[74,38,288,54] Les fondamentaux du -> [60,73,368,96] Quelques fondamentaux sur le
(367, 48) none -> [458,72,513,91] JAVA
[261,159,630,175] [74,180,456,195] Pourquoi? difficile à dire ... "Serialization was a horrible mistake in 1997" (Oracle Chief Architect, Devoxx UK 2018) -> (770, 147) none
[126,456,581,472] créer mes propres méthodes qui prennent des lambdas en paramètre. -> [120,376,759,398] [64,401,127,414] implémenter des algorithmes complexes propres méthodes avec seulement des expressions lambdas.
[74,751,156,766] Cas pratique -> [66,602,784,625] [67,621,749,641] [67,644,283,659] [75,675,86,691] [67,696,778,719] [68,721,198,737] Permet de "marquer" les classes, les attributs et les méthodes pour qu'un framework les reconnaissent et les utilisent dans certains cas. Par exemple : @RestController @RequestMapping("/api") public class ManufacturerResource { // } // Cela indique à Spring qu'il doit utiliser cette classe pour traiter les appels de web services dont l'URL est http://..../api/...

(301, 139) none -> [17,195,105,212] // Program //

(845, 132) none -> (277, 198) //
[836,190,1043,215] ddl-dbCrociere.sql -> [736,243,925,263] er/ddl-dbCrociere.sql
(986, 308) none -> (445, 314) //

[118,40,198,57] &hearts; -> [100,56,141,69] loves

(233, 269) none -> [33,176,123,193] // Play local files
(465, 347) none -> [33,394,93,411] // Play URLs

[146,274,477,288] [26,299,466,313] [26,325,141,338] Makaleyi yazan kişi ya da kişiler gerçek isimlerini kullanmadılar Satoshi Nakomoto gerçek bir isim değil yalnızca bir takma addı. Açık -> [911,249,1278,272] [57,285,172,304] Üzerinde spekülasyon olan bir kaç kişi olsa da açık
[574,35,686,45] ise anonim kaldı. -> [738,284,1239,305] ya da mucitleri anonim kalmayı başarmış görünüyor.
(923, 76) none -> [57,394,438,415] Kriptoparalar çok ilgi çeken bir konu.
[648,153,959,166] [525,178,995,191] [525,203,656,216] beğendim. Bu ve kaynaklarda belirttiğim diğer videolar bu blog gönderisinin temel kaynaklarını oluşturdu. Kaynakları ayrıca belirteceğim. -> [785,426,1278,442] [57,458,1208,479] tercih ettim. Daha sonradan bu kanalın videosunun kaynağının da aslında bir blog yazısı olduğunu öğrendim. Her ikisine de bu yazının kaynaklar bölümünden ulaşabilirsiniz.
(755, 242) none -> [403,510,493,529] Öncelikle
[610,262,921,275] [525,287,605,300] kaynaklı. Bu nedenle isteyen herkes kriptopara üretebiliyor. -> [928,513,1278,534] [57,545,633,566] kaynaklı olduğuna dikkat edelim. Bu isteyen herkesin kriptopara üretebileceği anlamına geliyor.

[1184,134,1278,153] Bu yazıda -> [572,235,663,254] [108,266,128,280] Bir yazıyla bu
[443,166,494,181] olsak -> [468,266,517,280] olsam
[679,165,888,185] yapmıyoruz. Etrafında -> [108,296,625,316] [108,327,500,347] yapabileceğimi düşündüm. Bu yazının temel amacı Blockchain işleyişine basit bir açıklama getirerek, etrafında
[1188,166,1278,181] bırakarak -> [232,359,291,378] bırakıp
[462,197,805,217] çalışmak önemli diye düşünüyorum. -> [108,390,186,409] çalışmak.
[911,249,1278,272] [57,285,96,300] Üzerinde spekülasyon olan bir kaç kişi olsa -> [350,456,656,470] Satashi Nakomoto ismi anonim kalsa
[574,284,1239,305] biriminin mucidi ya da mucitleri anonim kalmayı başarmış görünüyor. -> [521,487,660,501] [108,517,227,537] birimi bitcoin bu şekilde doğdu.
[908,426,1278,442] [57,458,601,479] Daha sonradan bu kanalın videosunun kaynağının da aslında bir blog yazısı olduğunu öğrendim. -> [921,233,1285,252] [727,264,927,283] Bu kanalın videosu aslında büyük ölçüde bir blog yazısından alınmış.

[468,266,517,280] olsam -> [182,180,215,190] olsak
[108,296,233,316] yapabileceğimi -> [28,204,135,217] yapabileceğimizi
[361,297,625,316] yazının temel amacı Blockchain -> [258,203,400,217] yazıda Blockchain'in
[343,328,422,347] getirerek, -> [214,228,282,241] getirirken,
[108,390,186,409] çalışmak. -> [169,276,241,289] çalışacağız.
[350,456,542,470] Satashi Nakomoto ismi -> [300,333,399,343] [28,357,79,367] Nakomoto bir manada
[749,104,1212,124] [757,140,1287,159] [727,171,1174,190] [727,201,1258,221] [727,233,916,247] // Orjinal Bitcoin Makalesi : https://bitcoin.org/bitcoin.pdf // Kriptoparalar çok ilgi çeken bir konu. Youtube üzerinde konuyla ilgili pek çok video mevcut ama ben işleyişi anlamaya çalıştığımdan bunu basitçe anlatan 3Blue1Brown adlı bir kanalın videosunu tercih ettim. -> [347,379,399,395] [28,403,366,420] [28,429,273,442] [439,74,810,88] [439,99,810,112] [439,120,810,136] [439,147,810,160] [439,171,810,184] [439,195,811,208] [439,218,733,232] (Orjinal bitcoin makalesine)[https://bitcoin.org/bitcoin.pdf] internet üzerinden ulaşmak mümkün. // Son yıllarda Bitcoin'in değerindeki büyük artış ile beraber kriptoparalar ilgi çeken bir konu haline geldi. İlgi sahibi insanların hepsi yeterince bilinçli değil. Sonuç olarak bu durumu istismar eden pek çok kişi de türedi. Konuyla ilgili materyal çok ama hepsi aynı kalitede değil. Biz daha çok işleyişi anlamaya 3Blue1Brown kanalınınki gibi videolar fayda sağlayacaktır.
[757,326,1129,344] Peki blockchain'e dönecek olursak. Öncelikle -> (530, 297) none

********

_Problem requirements_. The reply should consist solely of the lines above from the one that has "(301, 139) none" through the one that has "(465, 347) none", reproduced exactly.

_Solution for this problem_.
(301, 139) none -> [17,195,105,212] // Program //

(845, 132) none -> (277, 198) //
[836,190,1043,215] ddl-dbCrociere.sql -> [736,243,925,263] er/ddl-dbCrociere.sql
(986, 308) none -> (445, 314) //

[118,40,198,57] &hearts; -> [100,56,141,69] loves

(233, 269) none -> [33,176,123,193] // Play local files
(465, 347) none -> [33,394,93,411] // Play URLs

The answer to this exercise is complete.